▽
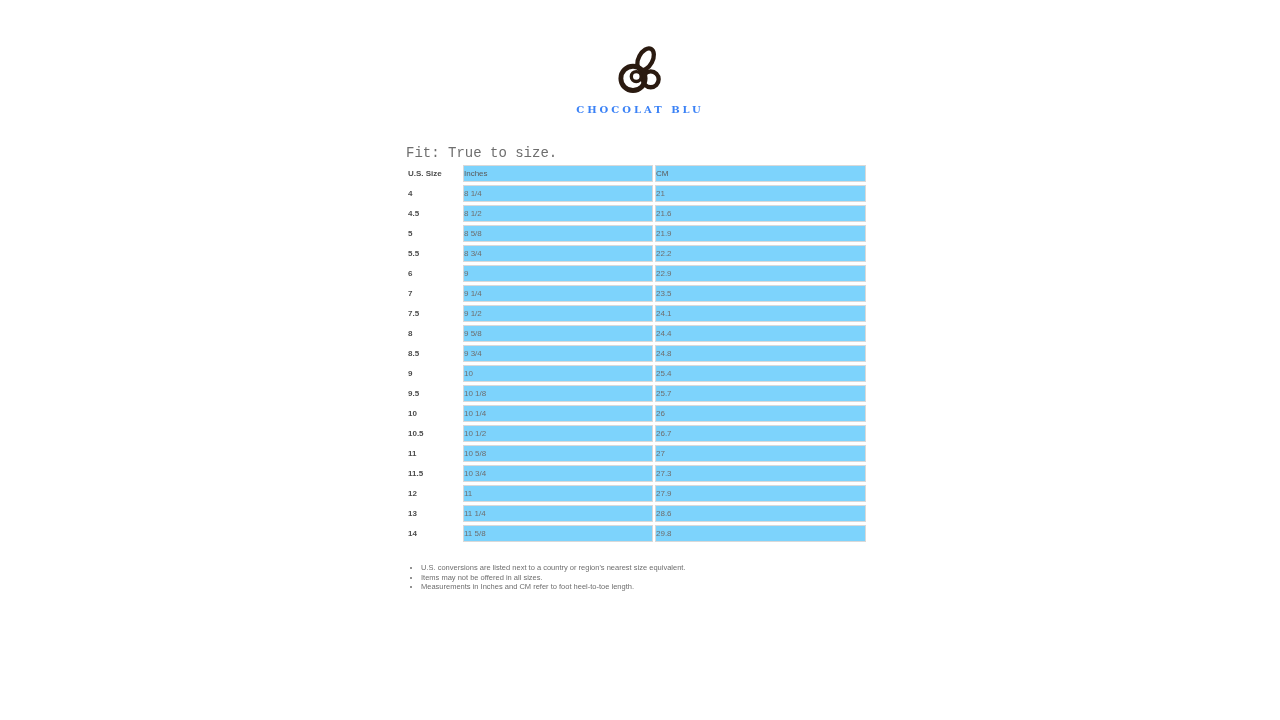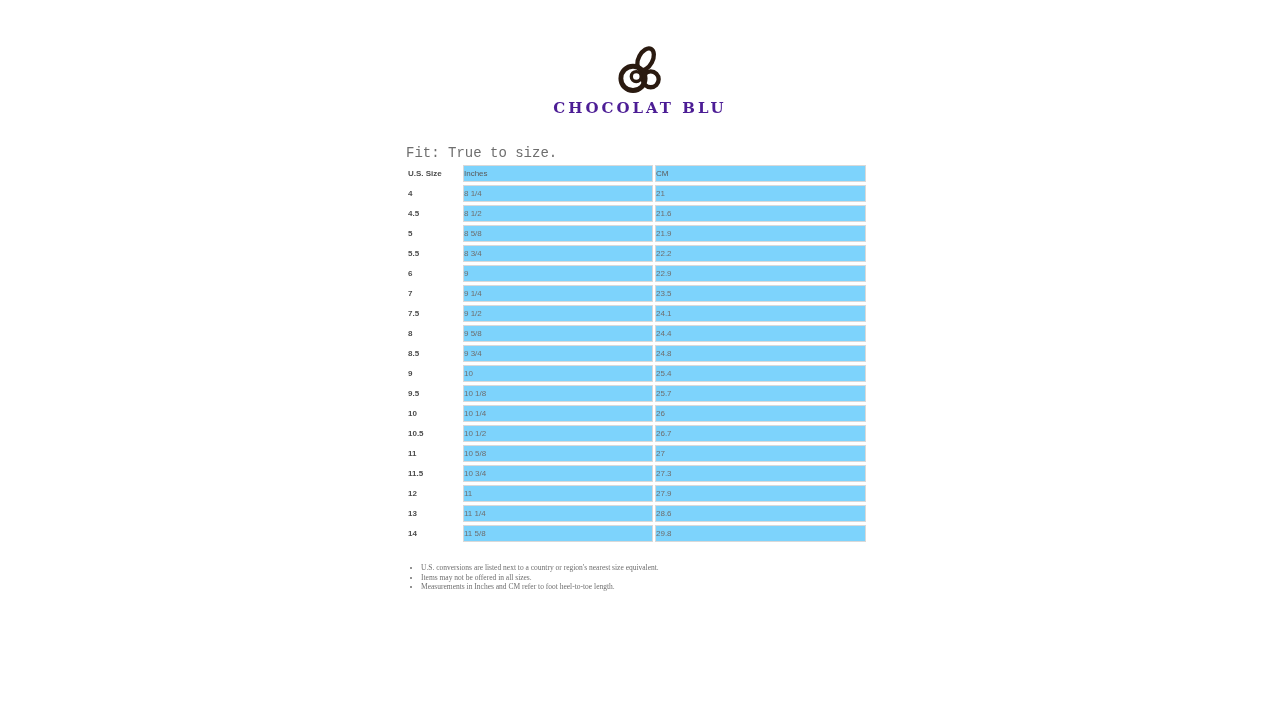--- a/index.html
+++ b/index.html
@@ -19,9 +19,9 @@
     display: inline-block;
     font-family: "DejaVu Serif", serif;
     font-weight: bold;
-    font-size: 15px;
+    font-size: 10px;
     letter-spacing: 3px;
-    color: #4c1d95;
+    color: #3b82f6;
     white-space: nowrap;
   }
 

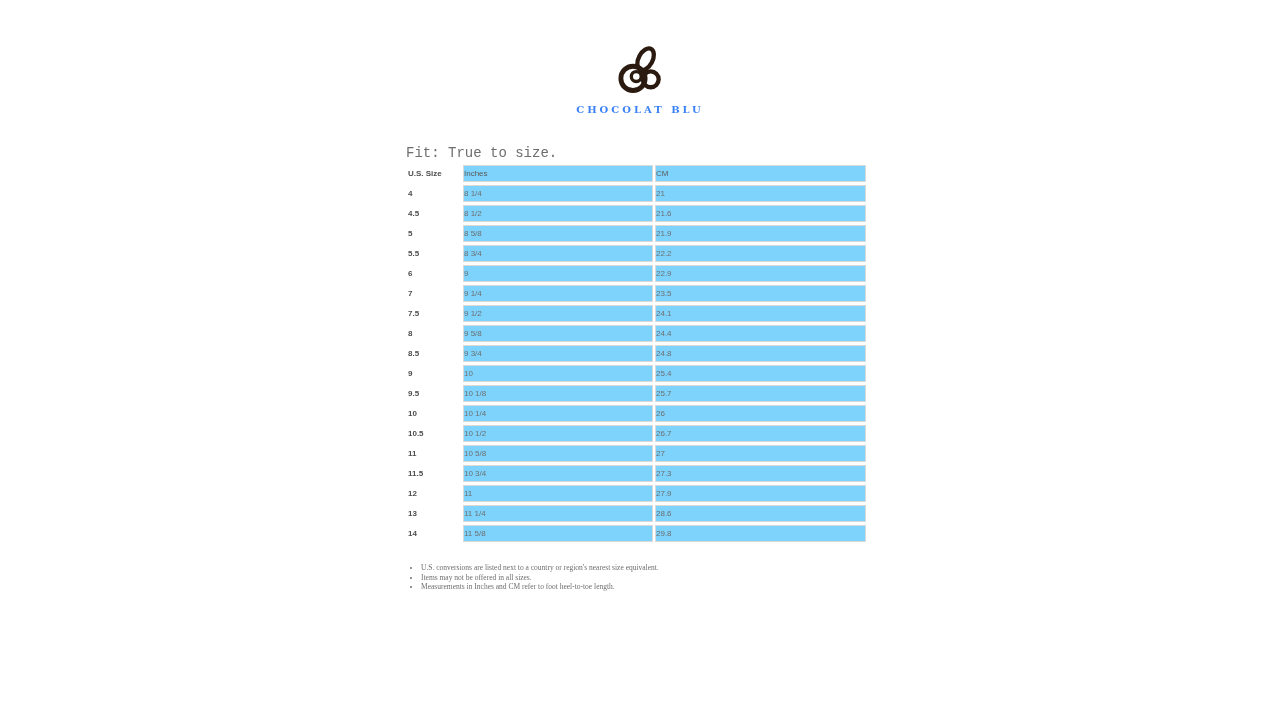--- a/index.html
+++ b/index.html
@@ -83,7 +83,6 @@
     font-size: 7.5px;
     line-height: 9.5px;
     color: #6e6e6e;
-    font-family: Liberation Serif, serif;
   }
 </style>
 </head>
△
▽
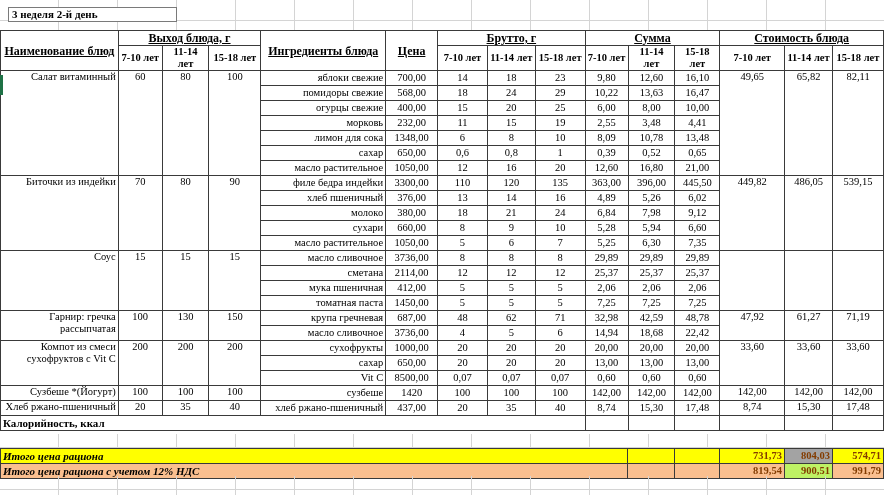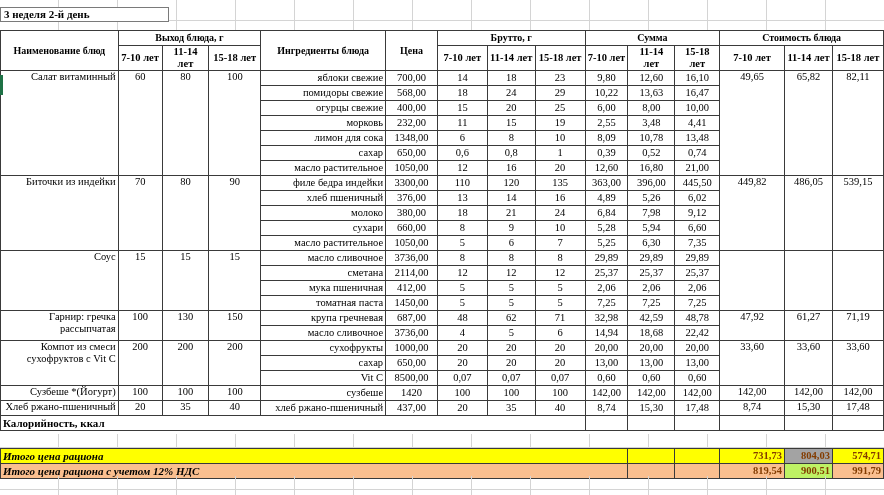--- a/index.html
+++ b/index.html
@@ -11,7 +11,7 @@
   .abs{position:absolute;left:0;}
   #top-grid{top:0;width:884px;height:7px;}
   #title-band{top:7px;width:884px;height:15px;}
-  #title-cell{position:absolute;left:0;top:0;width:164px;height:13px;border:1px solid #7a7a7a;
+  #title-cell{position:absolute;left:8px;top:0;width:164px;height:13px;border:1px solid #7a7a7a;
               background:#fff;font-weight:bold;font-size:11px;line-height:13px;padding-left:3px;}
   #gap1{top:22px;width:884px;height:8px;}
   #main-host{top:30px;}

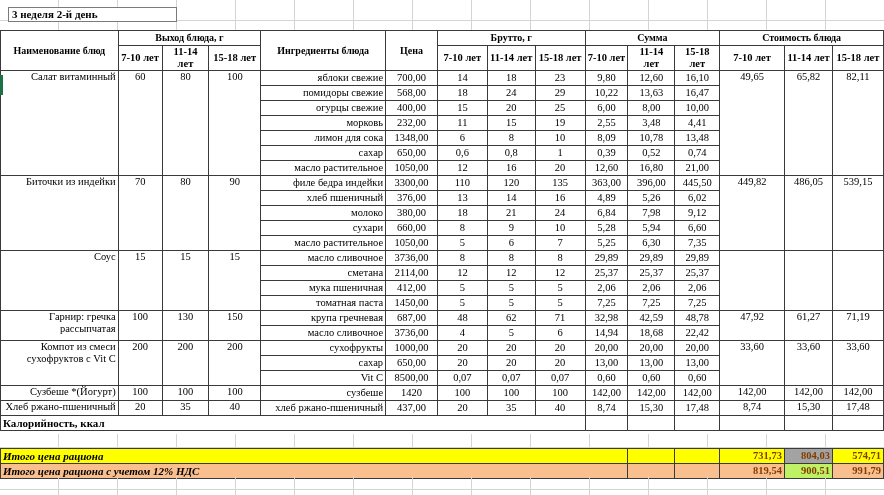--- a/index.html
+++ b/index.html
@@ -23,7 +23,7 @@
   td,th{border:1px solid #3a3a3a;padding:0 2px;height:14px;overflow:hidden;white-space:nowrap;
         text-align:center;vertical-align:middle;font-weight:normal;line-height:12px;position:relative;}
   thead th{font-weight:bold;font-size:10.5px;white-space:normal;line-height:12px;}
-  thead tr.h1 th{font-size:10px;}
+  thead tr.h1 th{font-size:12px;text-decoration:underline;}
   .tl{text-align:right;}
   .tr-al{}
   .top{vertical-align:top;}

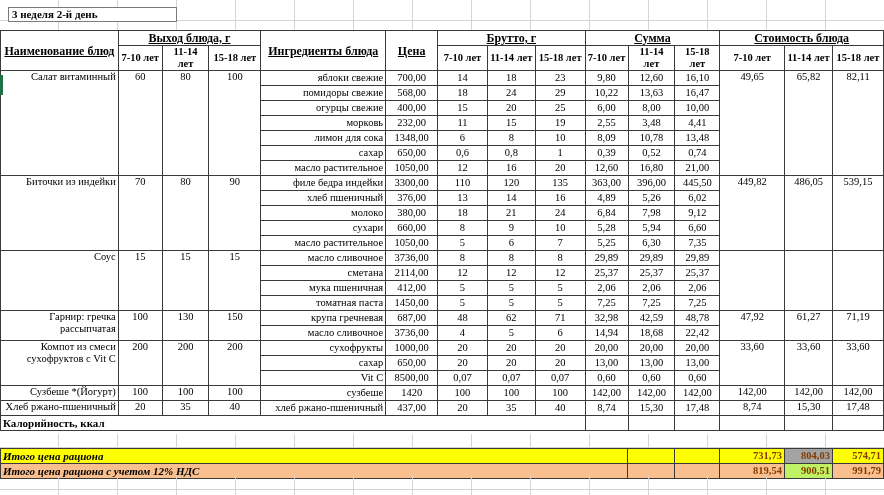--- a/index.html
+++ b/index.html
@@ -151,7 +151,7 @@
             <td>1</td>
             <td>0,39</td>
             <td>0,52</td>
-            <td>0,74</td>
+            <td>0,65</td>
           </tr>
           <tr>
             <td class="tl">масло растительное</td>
△
▽
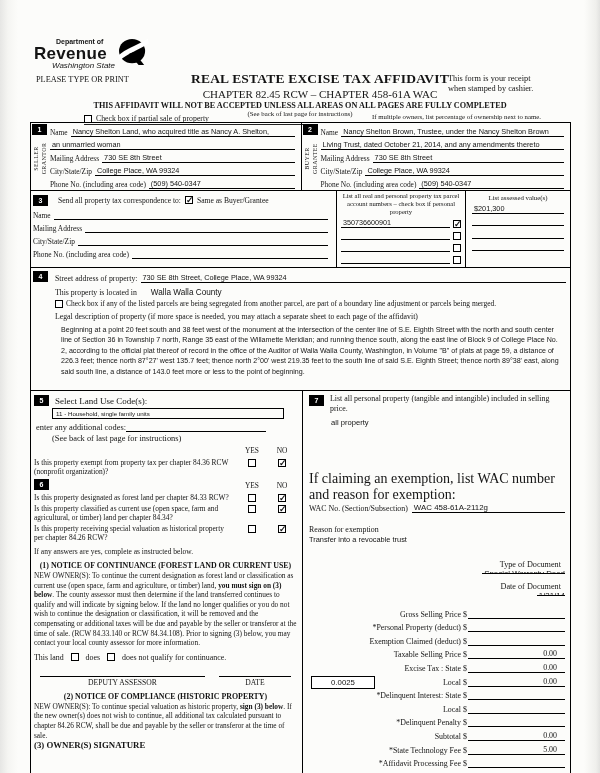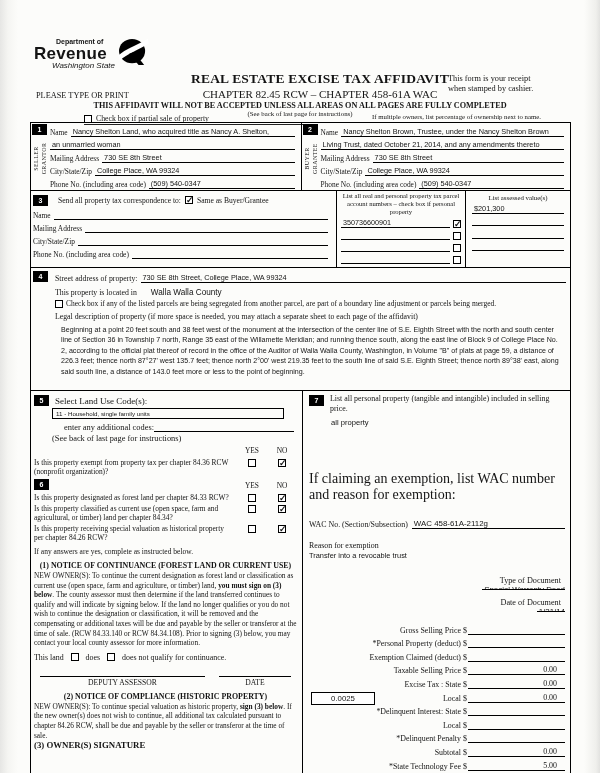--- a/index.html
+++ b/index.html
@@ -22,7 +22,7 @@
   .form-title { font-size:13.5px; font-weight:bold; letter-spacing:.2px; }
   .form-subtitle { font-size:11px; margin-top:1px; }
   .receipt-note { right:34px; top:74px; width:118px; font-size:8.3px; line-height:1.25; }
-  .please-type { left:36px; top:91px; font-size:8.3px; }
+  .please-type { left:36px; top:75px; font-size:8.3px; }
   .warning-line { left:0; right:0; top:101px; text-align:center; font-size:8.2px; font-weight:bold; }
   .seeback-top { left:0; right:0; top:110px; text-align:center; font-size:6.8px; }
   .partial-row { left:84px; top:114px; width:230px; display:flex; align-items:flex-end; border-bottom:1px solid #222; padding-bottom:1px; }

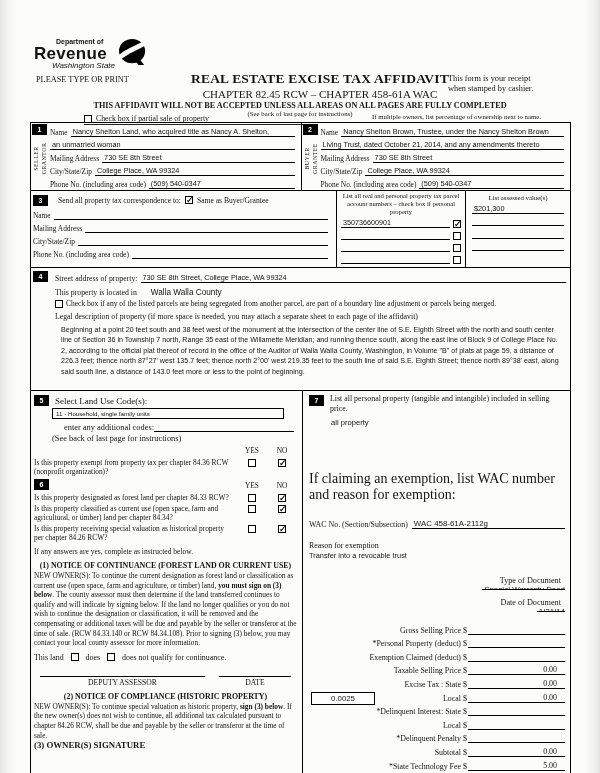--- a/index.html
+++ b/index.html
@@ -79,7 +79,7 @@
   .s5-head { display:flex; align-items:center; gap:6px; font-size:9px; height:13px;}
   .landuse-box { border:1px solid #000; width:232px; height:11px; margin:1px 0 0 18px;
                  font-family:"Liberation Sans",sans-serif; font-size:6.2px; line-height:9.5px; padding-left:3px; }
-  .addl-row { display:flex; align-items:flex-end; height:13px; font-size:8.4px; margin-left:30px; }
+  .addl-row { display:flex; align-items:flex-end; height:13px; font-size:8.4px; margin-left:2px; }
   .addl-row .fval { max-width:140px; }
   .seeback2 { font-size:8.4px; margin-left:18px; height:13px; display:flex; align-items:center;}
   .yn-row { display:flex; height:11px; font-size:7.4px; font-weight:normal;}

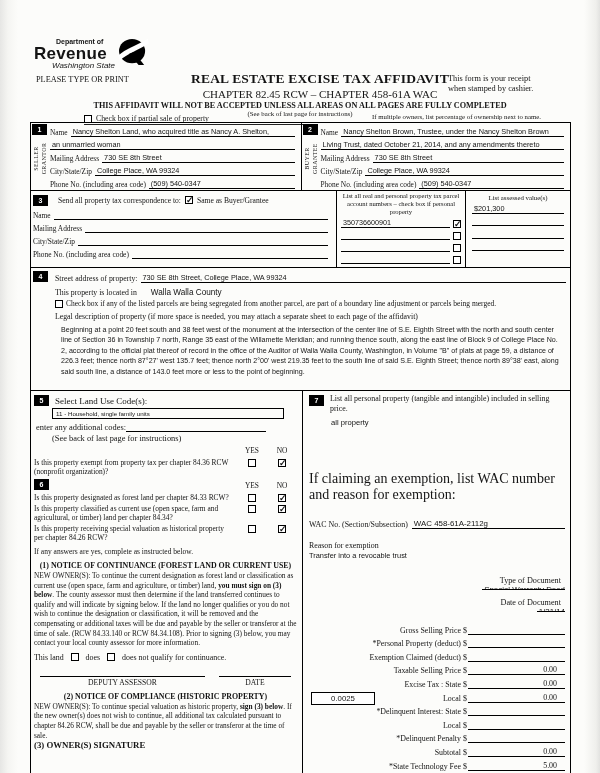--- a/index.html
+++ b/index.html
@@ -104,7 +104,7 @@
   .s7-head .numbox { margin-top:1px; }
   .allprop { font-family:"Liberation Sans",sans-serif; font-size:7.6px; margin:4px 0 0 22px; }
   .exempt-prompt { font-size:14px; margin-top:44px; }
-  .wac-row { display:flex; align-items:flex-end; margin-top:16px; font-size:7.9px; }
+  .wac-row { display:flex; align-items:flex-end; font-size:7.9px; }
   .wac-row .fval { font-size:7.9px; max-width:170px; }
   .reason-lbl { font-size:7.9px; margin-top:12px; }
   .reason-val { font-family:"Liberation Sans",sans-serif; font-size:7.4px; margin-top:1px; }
△
In the listing above, count every line that contains the word "form" and give the number with no comment.

2